-- SOURCE MATERIAL follows --
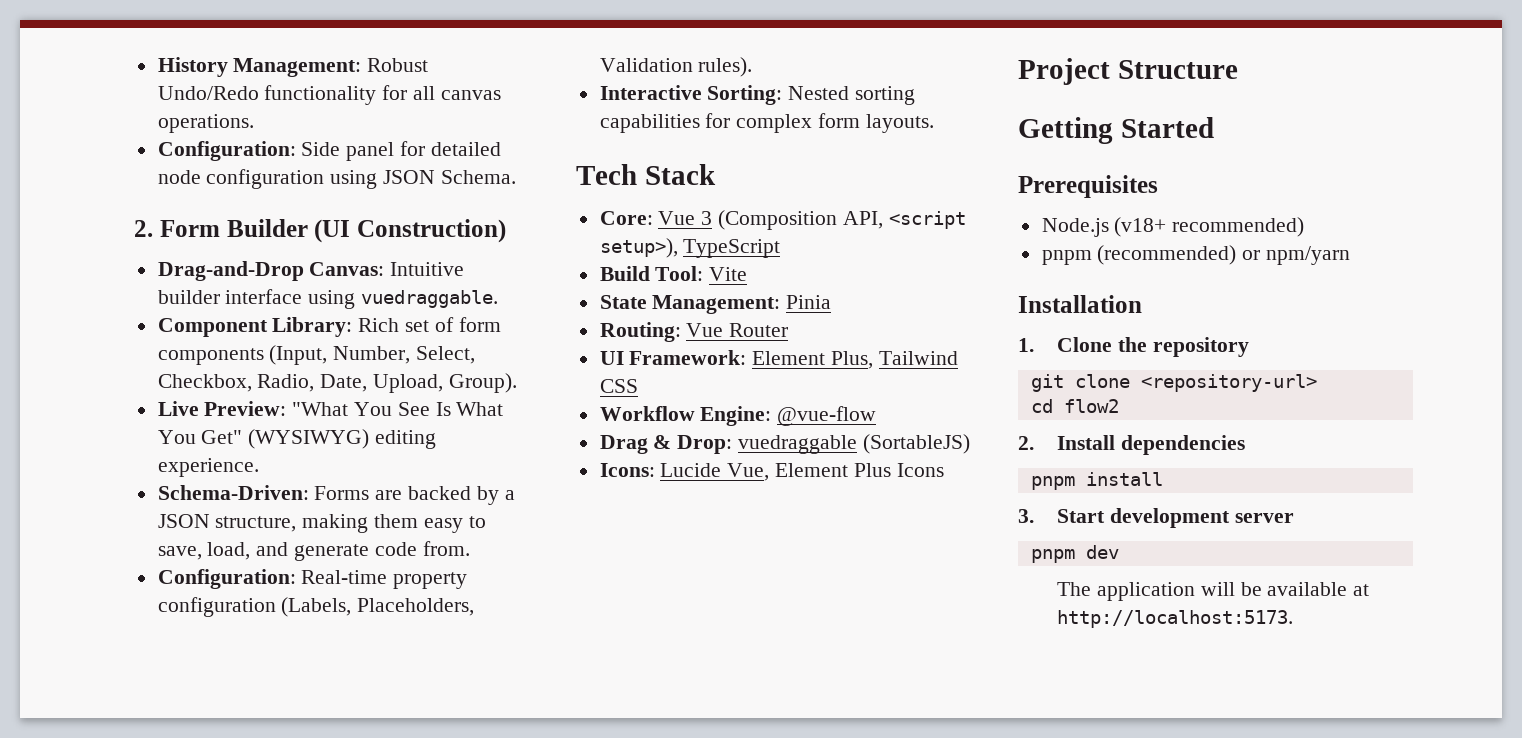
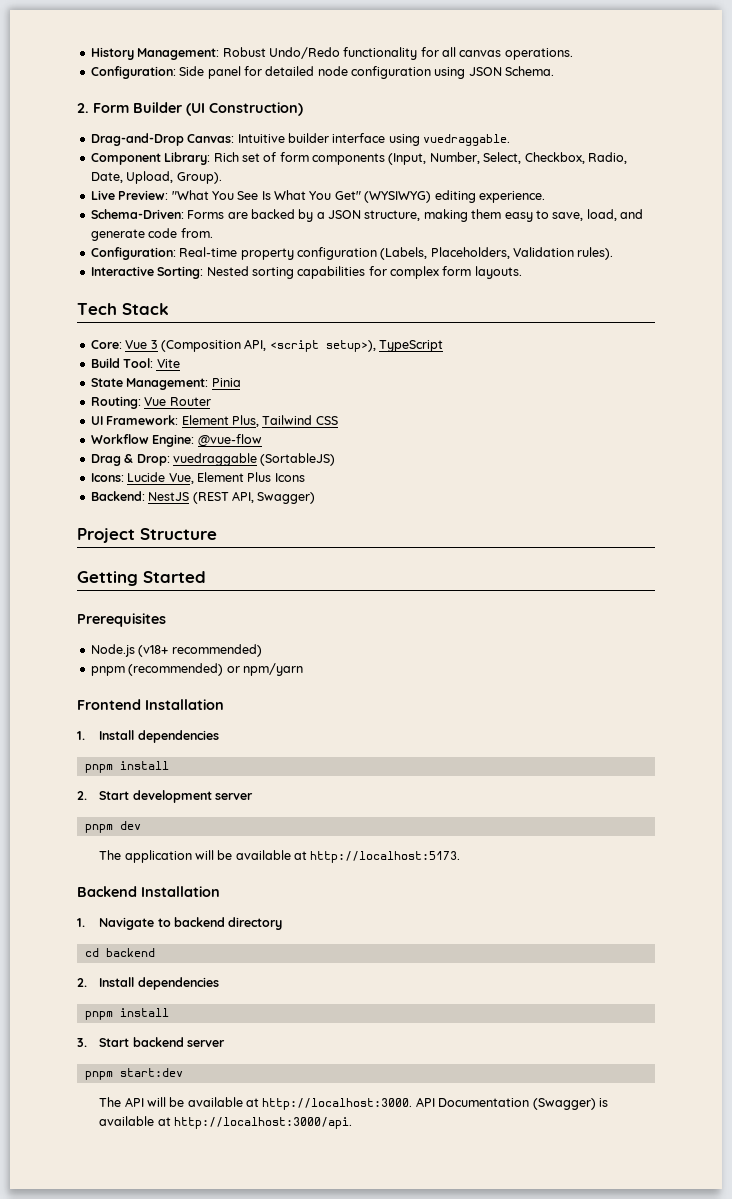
+ Backend: NestJS (REST API, Swagger)
- Installation
- 1. Clone the repository
- git clone <repository-url>
- cd flow2
- 2. Install dependencies
+ Frontend Installation
+ 1. Install dependencies
  pnpm install
- 3. Start development server
+ 2. Start development server
+ Backend Installation
+ 1. Navigate to backend directory
+ cd backend
+ 2. Install dependencies
+ pnpm install
+ 3. Start backend server
+ pnpm start:dev
+ The API will be available at http://localhost:3000. API Documentation (Swagger) is available at http://localhost:3000/api.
-- SOURCE MATERIAL concluded --
=== BRIEF ===
For the string "Installation", go through the entries above and copy each line where it occurs.

=== FINISHED TASK ===
- Installation
+ Frontend Installation
+ Backend Installation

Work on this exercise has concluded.